Source material START

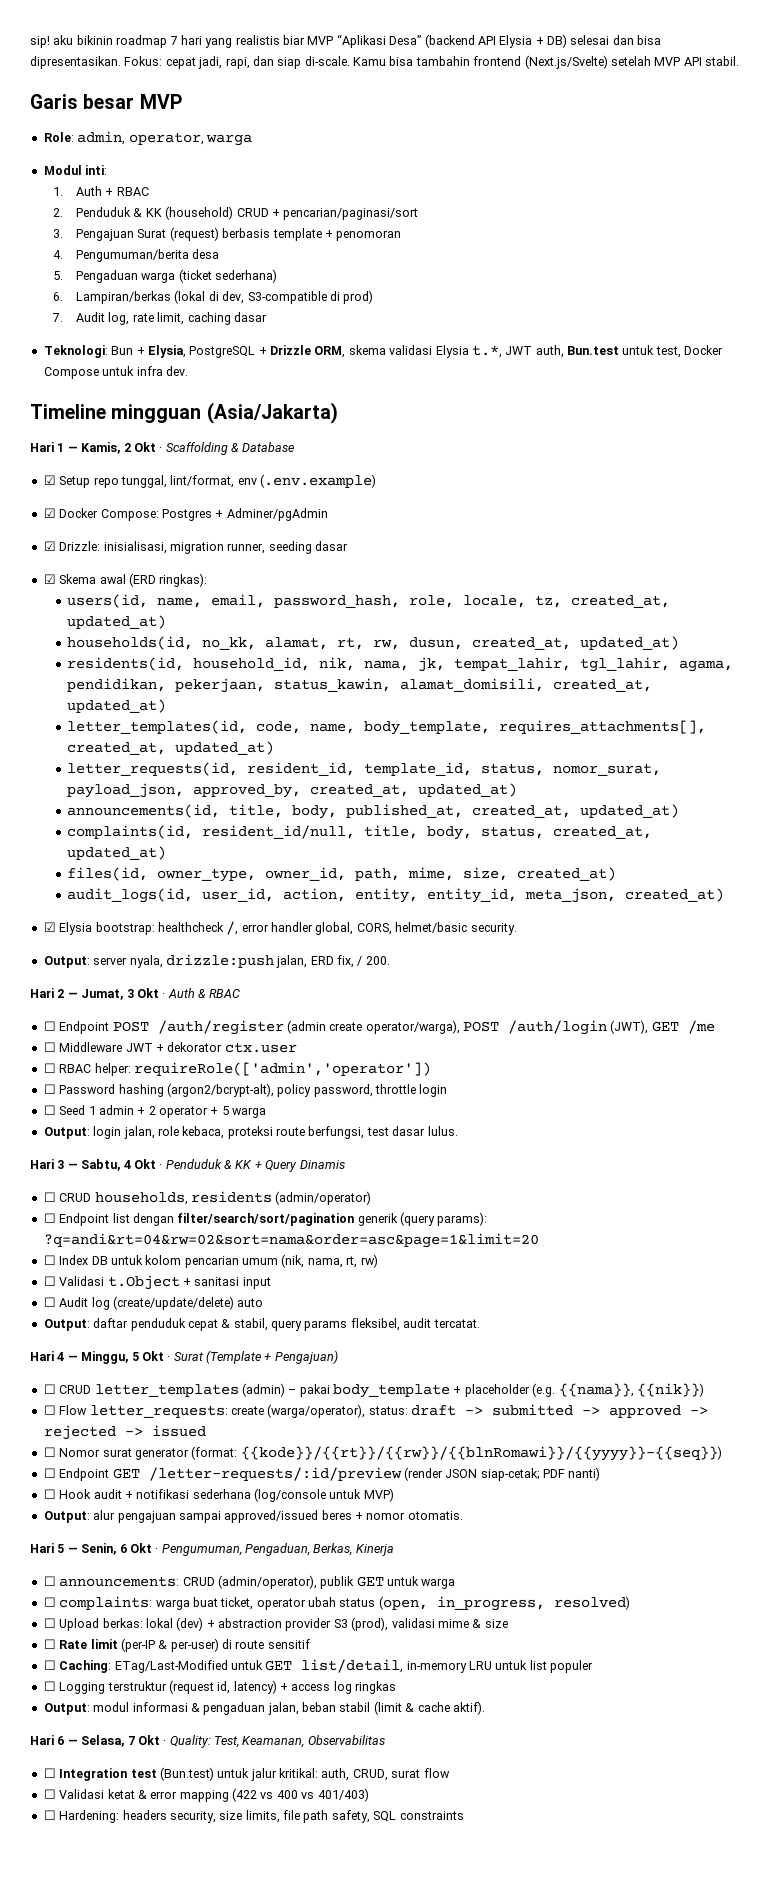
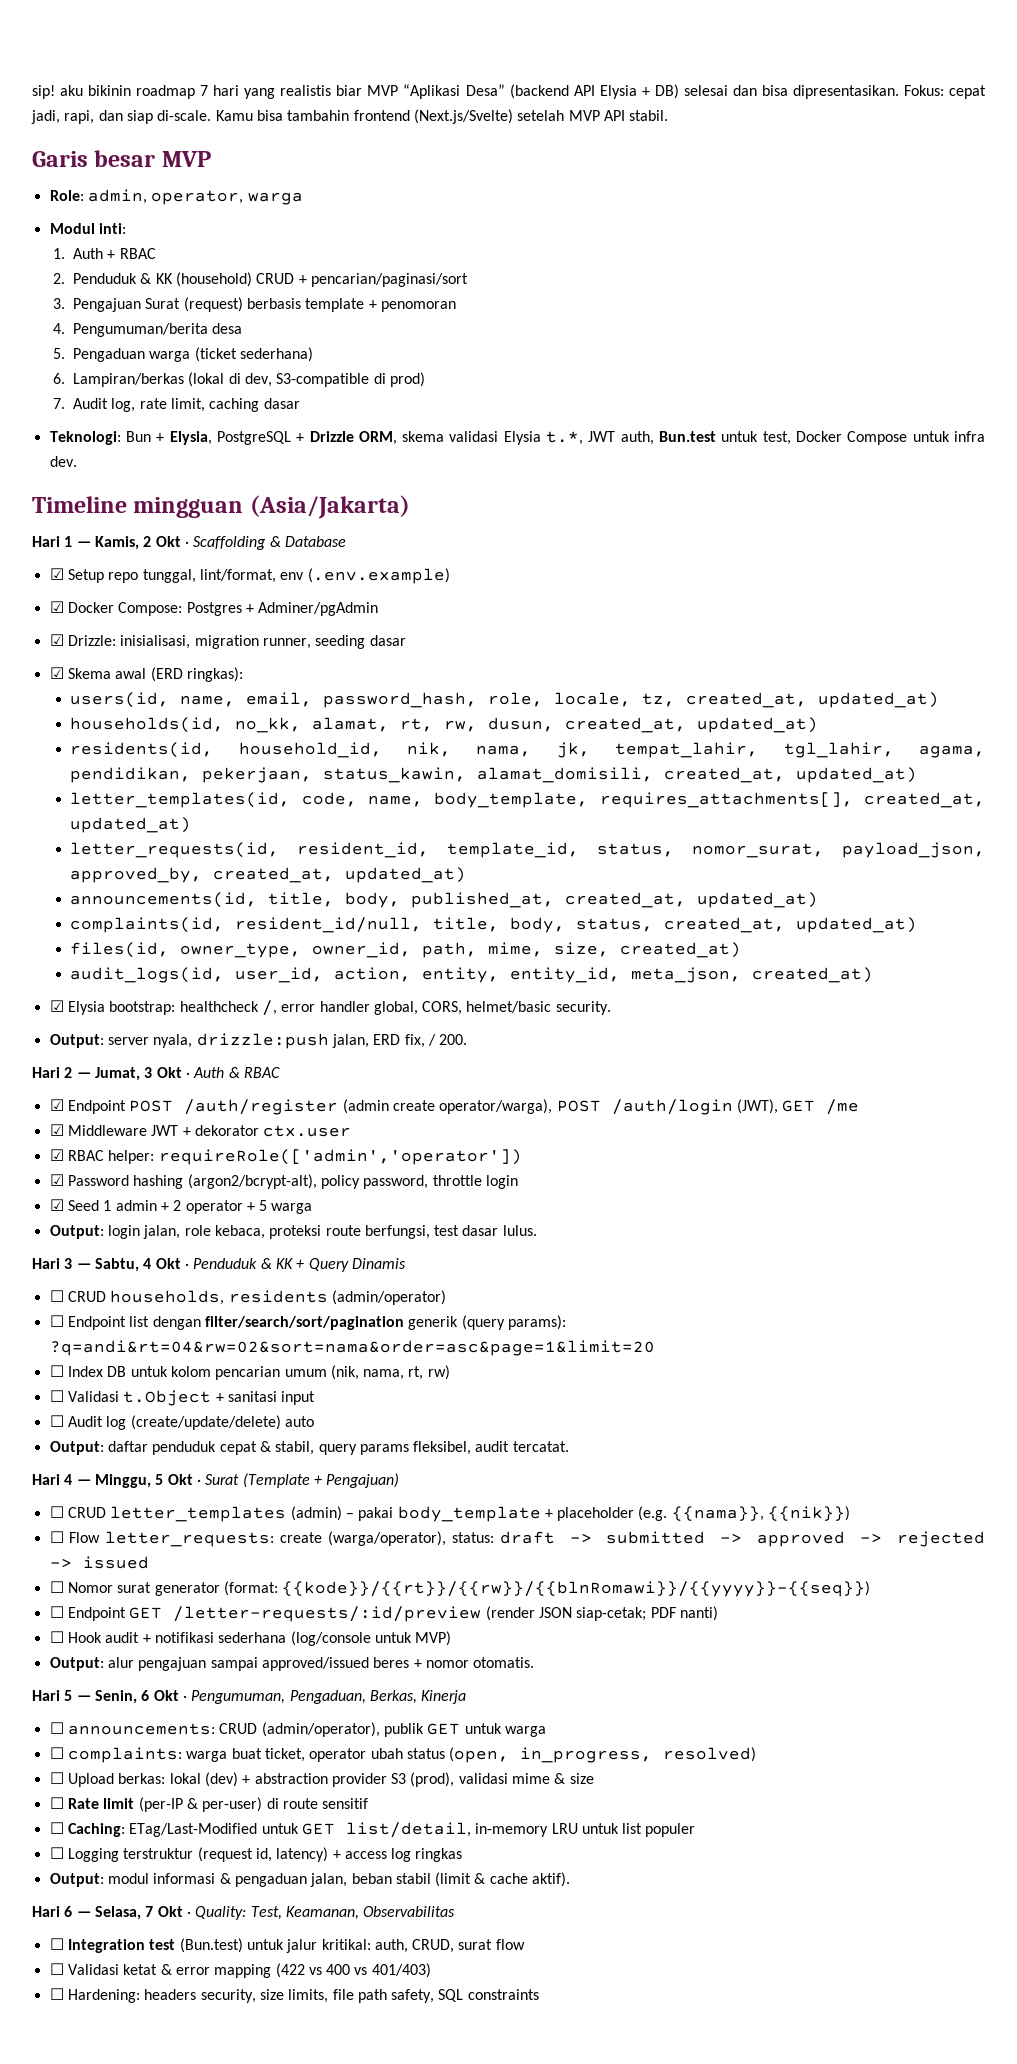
- ☐ Endpoint POST /auth/register (admin create operator/warga), POST /auth/login (JWT), GET /me
+ ☑ Endpoint POST /auth/register (admin create operator/warga), POST /auth/login (JWT), GET /me
- ☐ Middleware JWT + dekorator ctx.user
+ ☑ Middleware JWT + dekorator ctx.user
- ☐ RBAC helper: requireRole(['admin','operator'])
+ ☑ RBAC helper: requireRole(['admin','operator'])
- ☐ Password hashing (argon2/bcrypt-alt), policy password, throttle login
+ ☑ Password hashing (argon2/bcrypt-alt), policy password, throttle login
- ☐ Seed 1 admin + 2 operator + 5 warga
+ ☑ Seed 1 admin + 2 operator + 5 warga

Source material END

_Exercise goal_
Each entry needs to be retyped exactly; the pictures stay out.

_Your solution_
- ☐ Endpoint POST /auth/register (admin create operator/warga), POST /auth/login (JWT), GET /me
+ ☑ Endpoint POST /auth/register (admin create operator/warga), POST /auth/login (JWT), GET /me
- ☐ Middleware JWT + dekorator ctx.user
+ ☑ Middleware JWT + dekorator ctx.user
- ☐ RBAC helper: requireRole(['admin','operator'])
+ ☑ RBAC helper: requireRole(['admin','operator'])
- ☐ Password hashing (argon2/bcrypt-alt), policy password, throttle login
+ ☑ Password hashing (argon2/bcrypt-alt), policy password, throttle login
- ☐ Seed 1 admin + 2 operator + 5 warga
+ ☑ Seed 1 admin + 2 operator + 5 warga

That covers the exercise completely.